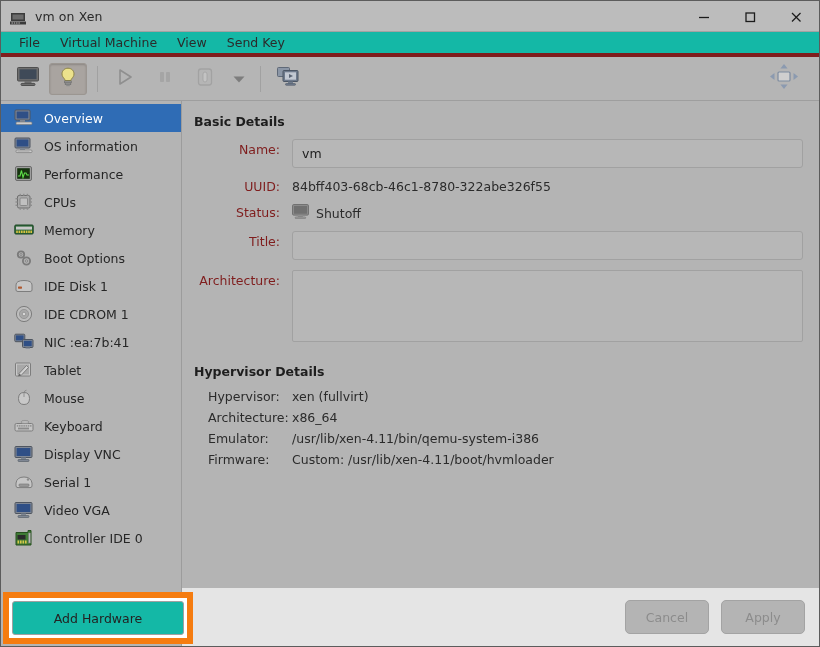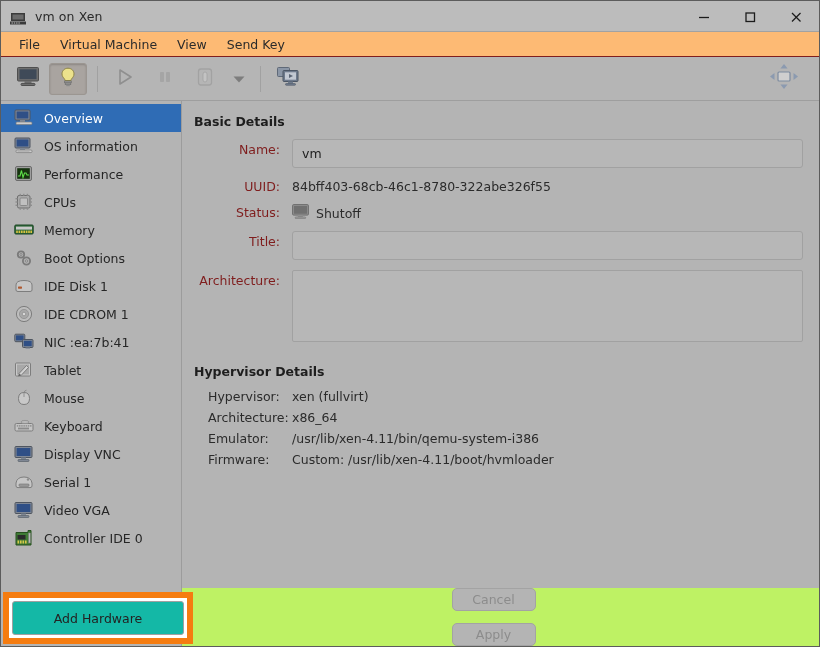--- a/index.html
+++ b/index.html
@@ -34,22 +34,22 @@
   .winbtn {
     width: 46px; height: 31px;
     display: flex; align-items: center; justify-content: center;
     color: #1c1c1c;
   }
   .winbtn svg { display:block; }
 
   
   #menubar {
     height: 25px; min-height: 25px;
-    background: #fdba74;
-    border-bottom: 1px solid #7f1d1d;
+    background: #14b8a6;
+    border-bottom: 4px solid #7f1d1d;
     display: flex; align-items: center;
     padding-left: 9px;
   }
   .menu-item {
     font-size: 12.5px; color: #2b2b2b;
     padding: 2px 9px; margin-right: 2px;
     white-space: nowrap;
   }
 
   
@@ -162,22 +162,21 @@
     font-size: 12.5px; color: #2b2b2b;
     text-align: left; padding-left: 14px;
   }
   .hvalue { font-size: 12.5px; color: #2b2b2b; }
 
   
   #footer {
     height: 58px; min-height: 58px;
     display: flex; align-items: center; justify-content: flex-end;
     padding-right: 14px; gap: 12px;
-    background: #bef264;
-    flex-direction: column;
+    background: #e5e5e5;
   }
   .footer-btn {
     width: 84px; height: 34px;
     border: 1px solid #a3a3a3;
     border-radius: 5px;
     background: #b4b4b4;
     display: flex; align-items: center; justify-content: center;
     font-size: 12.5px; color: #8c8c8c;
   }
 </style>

────────────────────

- _What you need to do_
Word for word, reproduce all of the entries above and omit the pictures.

- _Answer for the task_
--- a/index.html
+++ b/index.html
@@ -34,22 +34,22 @@
   .winbtn {
     width: 46px; height: 31px;
     display: flex; align-items: center; justify-content: center;
     color: #1c1c1c;
   }
   .winbtn svg { display:block; }
 
   
   #menubar {
     height: 25px; min-height: 25px;
-    background: #fdba74;
-    border-bottom: 1px solid #7f1d1d;
+    background: #14b8a6;
+    border-bottom: 4px solid #7f1d1d;
     display: flex; align-items: center;
     padding-left: 9px;
   }
   .menu-item {
     font-size: 12.5px; color: #2b2b2b;
     padding: 2px 9px; margin-right: 2px;
     white-space: nowrap;
   }
 
   
@@ -162,22 +162,21 @@
     font-size: 12.5px; color: #2b2b2b;
     text-align: left; padding-left: 14px;
   }
   .hvalue { font-size: 12.5px; color: #2b2b2b; }
 
   
   #footer {
     height: 58px; min-height: 58px;
     display: flex; align-items: center; justify-content: flex-end;
     padding-right: 14px; gap: 12px;
-    background: #bef264;
-    flex-direction: column;
+    background: #e5e5e5;
   }
   .footer-btn {
     width: 84px; height: 34px;
     border: 1px solid #a3a3a3;
     border-radius: 5px;
     background: #b4b4b4;
     display: flex; align-items: center; justify-content: center;
     font-size: 12.5px; color: #8c8c8c;
   }
 </style>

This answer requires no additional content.